4. Learned advocate Mr. Rawal appearing for the petitioner-Corporation has vehemently submitted that the impugned award is contrary to the settled principles of law. The learned Industrial Court has failed to appreciate the fact that the elder brother of the applicant was already appointed as a Conductor in the petitioner-Corporation during the lifetime of deceased Trikamji Pandya. He further submitted that as the brother of the present respondent was given appointment in the year 1995, who was serving at the time with the deceased-father of the respondent, therefore, it cannot be said that the family was in dire need of financial assistance. He submitted that in almost similar set of facts when the Labour Court passed and order directing petitioner- Corporation to give compassionate appointment to the concerned applicant and when the said award was confirmed by the learned Single Judge the present petitioner-Corporation preferred Letters Patent Appeal (for short LPA) NO. 12045 of 2011, before the Division Bench of this Court and vide order dated 16.03.2016 the Division Bench of this Court, while allowing the LPA quashed the order passed by the Single Judge confirming the order of Labour Court. He submitted that in paragraph nos. 5 and 6 of the aforesaid order the Division Bench has elaborately discussed about Clause 29 and Clause 30 of by-party settlements arrived at between the petitioner-Corporation and Union and held that since the elder brother of the respondent of the aforesaid LPA was in employment by virtue of benefit given to him under Clause 29. The Division Bench held that hardship faced by the family on account of death of the deceased employee would become insignificant which is the prime object behind the compassionate appointment and accordingly by considering aforesaid aspect the Division Bench has allowed the Appeal and quashed and set aside the order passed by the Labour Court and learned Single Judge. 5. Mr. Rawal thereafter submitted that another Division Bench of this Court while passing the order dated 22.07.2005 in CA No. 990 of 2004 in LPA (Stamp No)1873 of 2004 in case of GSRTC Vs. Meenaben Ramjibhai has categorically observed that the Tribunal does not have jurisdiction to issue mandamus for compassionate appointment of the respondent and ignored the fact that similar applications made by other dependents of deceased employee are pending.

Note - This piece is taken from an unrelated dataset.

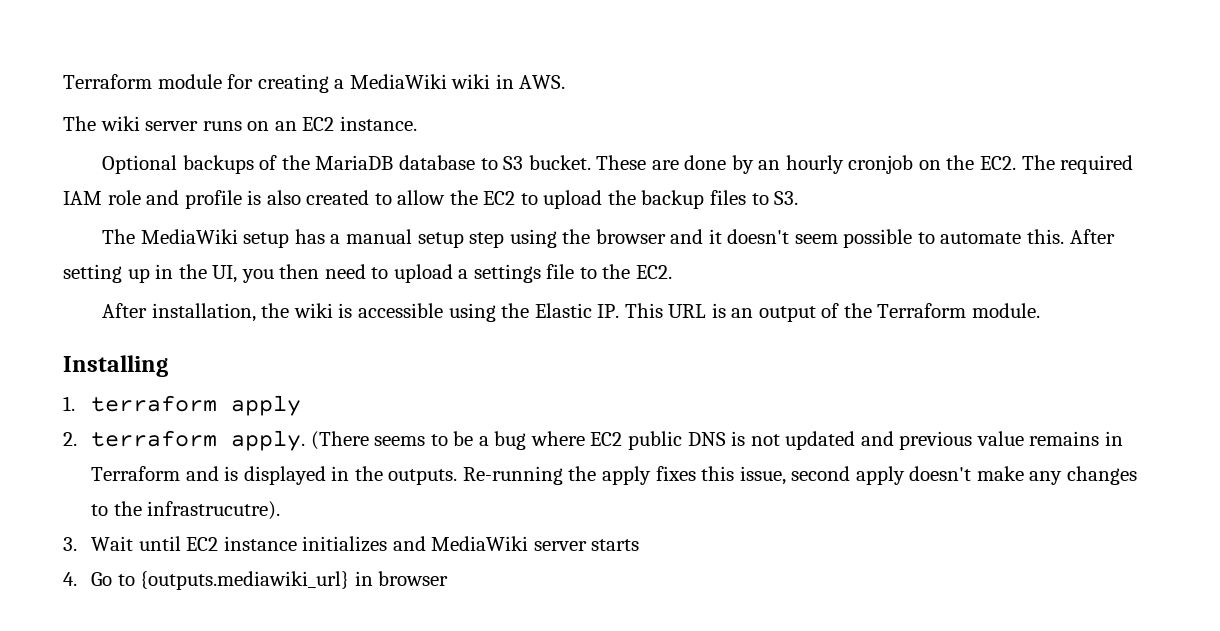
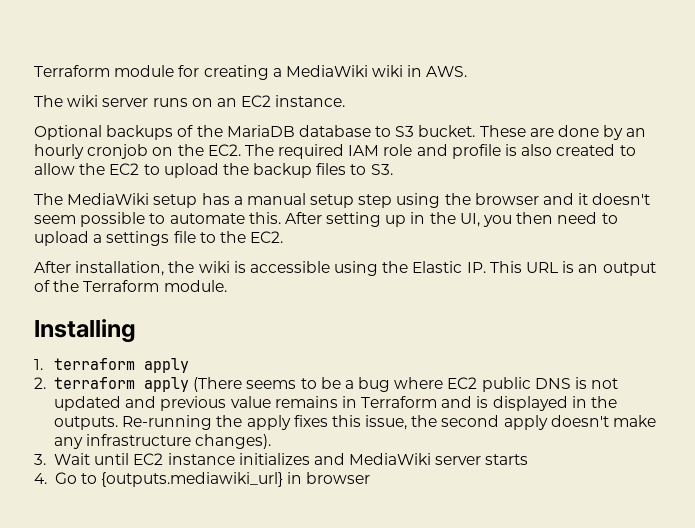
- 2. terraform apply. (There seems to be a bug where EC2 public DNS is not updated and previous value remains in Terraform and is displayed in the outputs.
+ 2. terraform apply (There seems to be a bug where EC2 public DNS is not updated and previous value remains in Terraform and is displayed in the outputs.
- Re-running the apply fixes this issue, second apply doesn't make any changes to the infrastrucutre).
+ Re-running the apply fixes this issue, the second apply doesn't make any infrastructure changes).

Meenaben Ramjibhai has categorically observed that the Tribunal does not have jurisdiction to issue mandamus for compassionate appointment of the respondent and ignored the fact that similar applications made by other dependents of deceased employee are pending. He pointed out from the award under challenge that in the instant case also, the Tribunal has issued direction mandating the present petitioner to appoint the respondent on the post of Helper or Clerk within a period of 30 days which is contrary to the view expressed by the Division Bench in Civil Application No.9090/2004. 5.1 Learned advocate Mr. Rawal relied upon the recent judgments of the Supreme Court in case of Fertilizers and Chemicals Travancore Ltd. & Ors. Vs. Anusree K.B in 30.09.2022 CA 6958 of 2022 and relied upon para. 9 and 9.1 of the said judgment and submitted that Hon’ble Supreme Court considered the object behind the act was to provide immediate financial help to the deceased family and held that after 24 years of death of the deceased employee, if any appointment is given the same shall be against the object and purpose for which the appointment of compassionate ground is provided. 5.2 Thereafter learned advocate Mr. Rawal relied upon another judgment of Supreme Court dated 30.09.2022 in case of State of Maharashtra and Ors. Vs. Ms. Maruti Vidhate in Civil Appeal No. 6938 of 2022 and by relying upon para 7 and 7.1 of the said judgment he submitted that compassionate appointment is an exception to the general rule of appointment in public service just to provide some source of livelihood to the family of the deceased to meet both ends. He submitted that Hon’ble Supreme Court had considered the aforesaid object and observed that if after a number of years passed, after the death of the deceased-employee the compassionate appointment is provided, in that case the very object and purpose of the appointment would be frustrated. He pointed out that Hon’ble Supreme Court while taking the aforesaid view quashed and set aside the order passed by the Maharashtra Administrative Tribunal. By relying upon the aforesaid judgment learned Advocate Mr. Rawal prayed that the impugned award may be quashed and setting aside the impugned award. 6. Learned advocate Ms. Mamta Vyas for respondent vehemently opposed the petition and submitted that those judgment relied by learned advocate Mr.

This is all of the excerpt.